Throughout the Bible, beginning with the Prophets who said caring for others is a command, Jesus constantly brought in the lowly and excluded and we are called to this “right” justice. Justice (Hesed in Hebrew) amply means being in “right” relationship with God and one another. With God as the priority in our lives, concern for our neighbor’s lack of basic needs is our mission. However, our response should not simply be one of charity. We must reach out in relationship with those we assist, which can then lead to systemic change and “right” justice. Our parish commits both energy and resources to bring about justice in response to what the church teaches and the Gospel calls us to.

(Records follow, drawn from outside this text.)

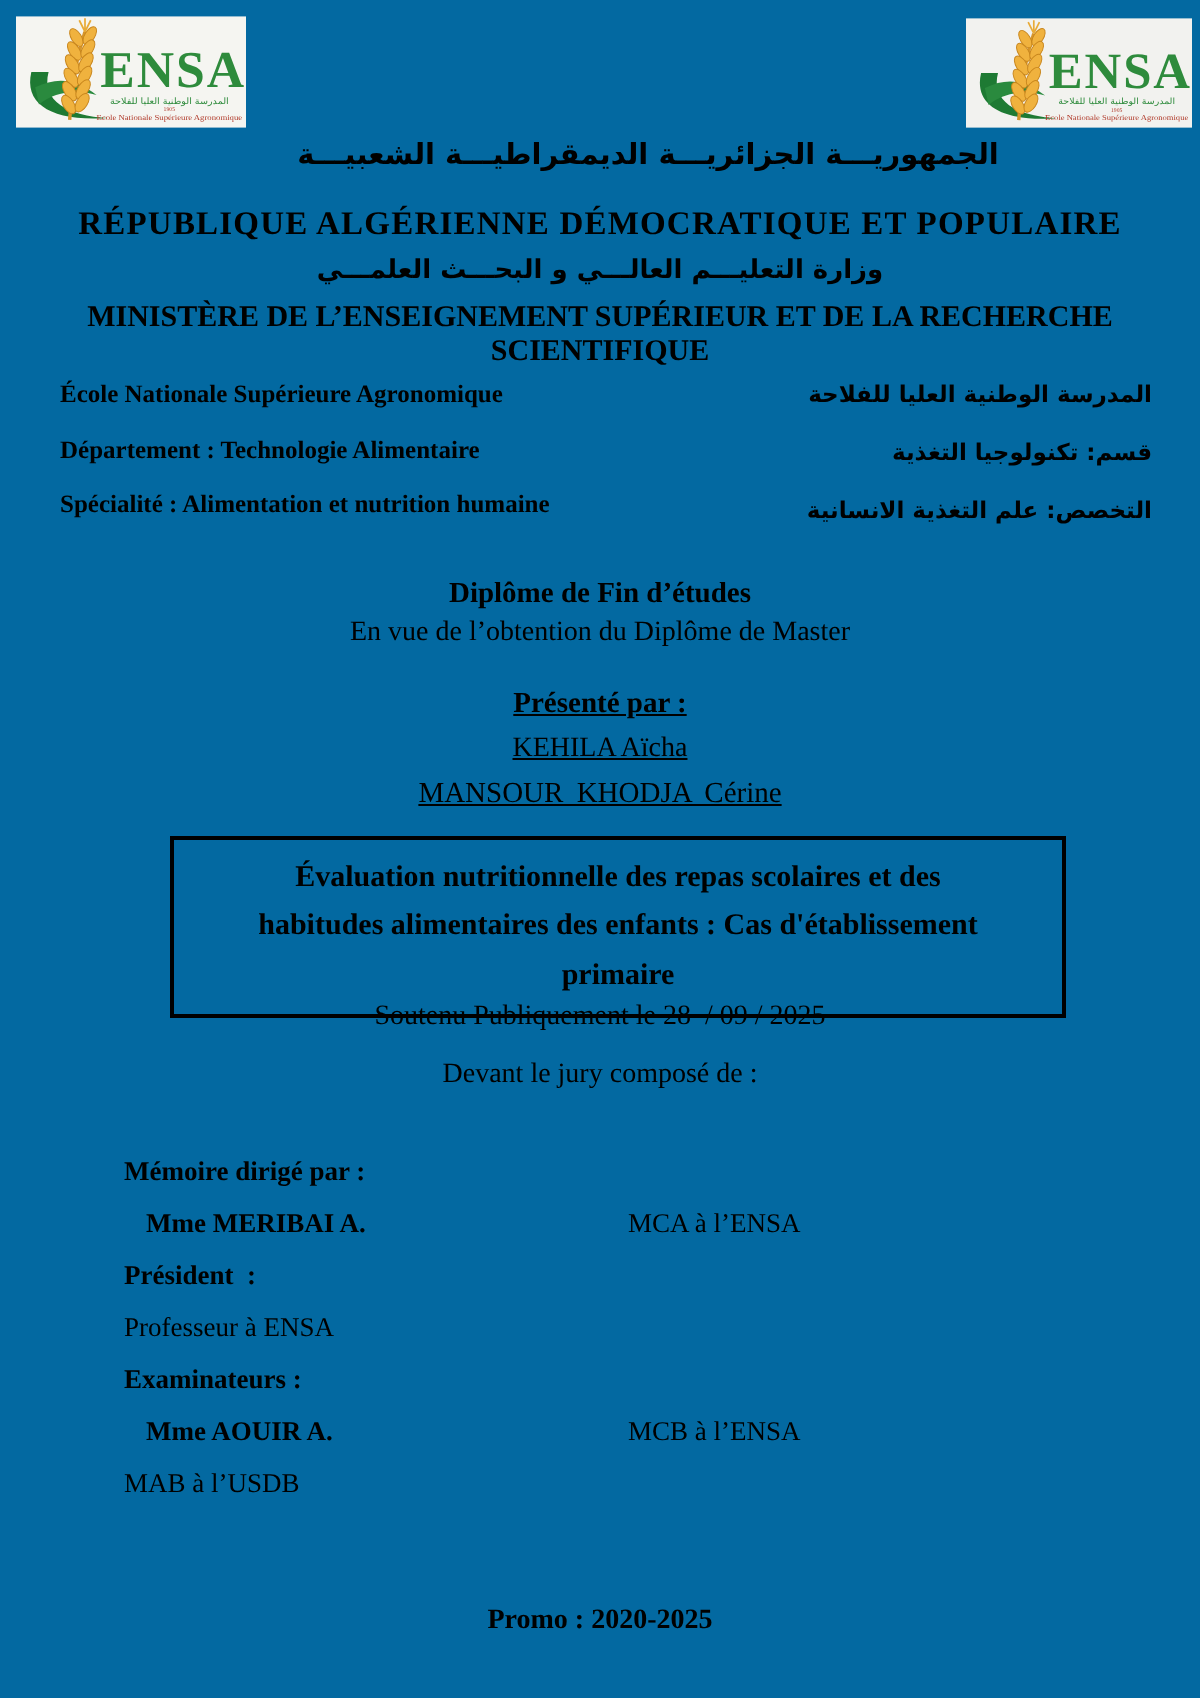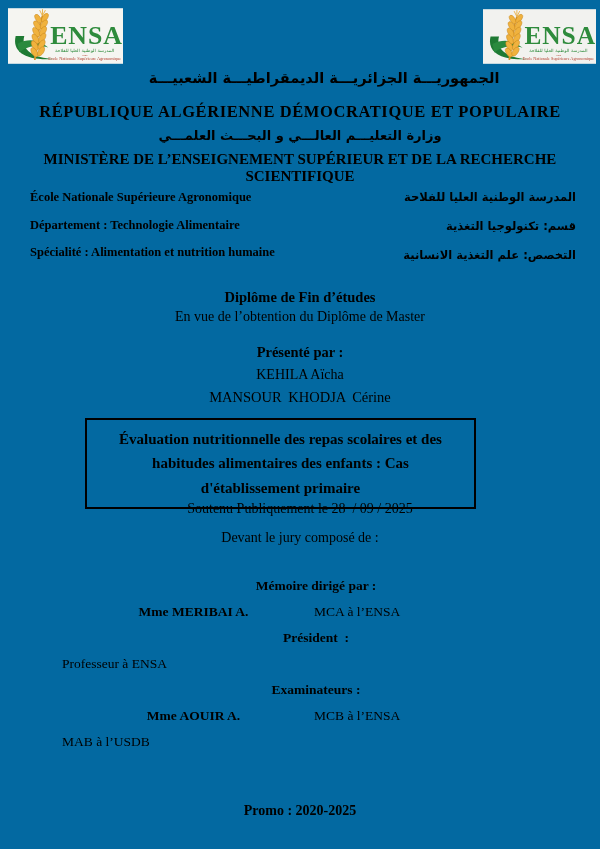--- a/index.html
+++ b/index.html
@@ -27,42 +27,42 @@
   .h-fr2{top:151px;font-size:15px;font-weight:bold;}
   
   .inst{top:190px;left:30px;right:24px;display:flex;justify-content:space-between;}
   .inst-fr div{font-size:12.5px;font-weight:bold;margin-bottom:12.5px;white-space:nowrap;}
   .inst-ar{text-align:right;}
   .inst-ar div{font-size:11.5px;margin-bottom:15px;white-space:nowrap;}
   
   .memoire{top:289px;}
   .memoire-type{font-size:14.5px;font-weight:bold;margin-bottom:3px;}
   .memoire-purpose{font-size:14px;}
-  .presente{top:344px;}
+  .presente{top:344px;text-decoration:underline;}
   .presente-label{font-size:14.5px;font-weight:bold;margin-bottom:6px;}
   .author1{font-size:14px;margin-bottom:6px;}
   .author2{font-size:14.5px;word-spacing:3px;}
   
   .title-box{
-    top:418px;left:85px;width:391px;box-sizing:border-box;
+    top:418px;left:85px;width:448px;box-sizing:border-box;
     border:2px solid #000;
     padding:7px 28px;
     text-align:center;font-weight:bold;font-size:15px;line-height:1.62;
   }
   
   .soutenu{top:501px;font-size:14px;white-space:pre-wrap;}
   .jury-intro{top:530px;font-size:14px;}
   
   .jury{top:578px;left:62px;right:30px;font-size:13.5px;}
   .jury-heading{font-weight:bold;white-space:pre-wrap;margin-bottom:10px;}
   .member{display:flex;margin-bottom:10px;line-height:16px;}
   .jury-heading{line-height:16px;}
   .m-name{width:252px;padding-left:11px;font-weight:bold;box-sizing:border-box;}
   .m-role{font-weight:normal;}
-  .jury section{margin-bottom:3px;text-align:center;}
+  .jury section{margin-bottom:3px;}
   
   .promo{top:803px;font-size:14px;font-weight:bold;}
   svg text{user-select:none;}
 </style>
 </head>
 <body>
 
 <div class="page">
 
   <div class="abs logo-left">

This important gift may mean different things to different people. We are challenged by our faith in Christ to acknowledge the presence of the person, to be inclusive in our attitude toward every person, and to be aware of the dignity of every person.
“There is nothing more dangerous than a Catholic who knows their faith.” This is what I tell parishioners. From the smallest child, elementary aged, middle school, high school and adults, we are to be formed and shaped in the image of Jesus Christ. Formation is to be first and foremost the transformation of one’s heart and mind to know Jesus Christ and live in that relationship. It is through this journey we can learn the doctrine of our Catholic faith. To know Jesus Christ first is the way that a Catholic becomes a dangerous person, because it will invite others to change their hearts.
A way of life that centers on generosity at all times of our lives. For Christians we realize that what we have does not belong to us, but to God. Eighty times in the New Testament the word “steward” or “stewardship” is used and we are reminded to be careful stewards of all that we have been given. This way of life needs to be the core of what we claim to be.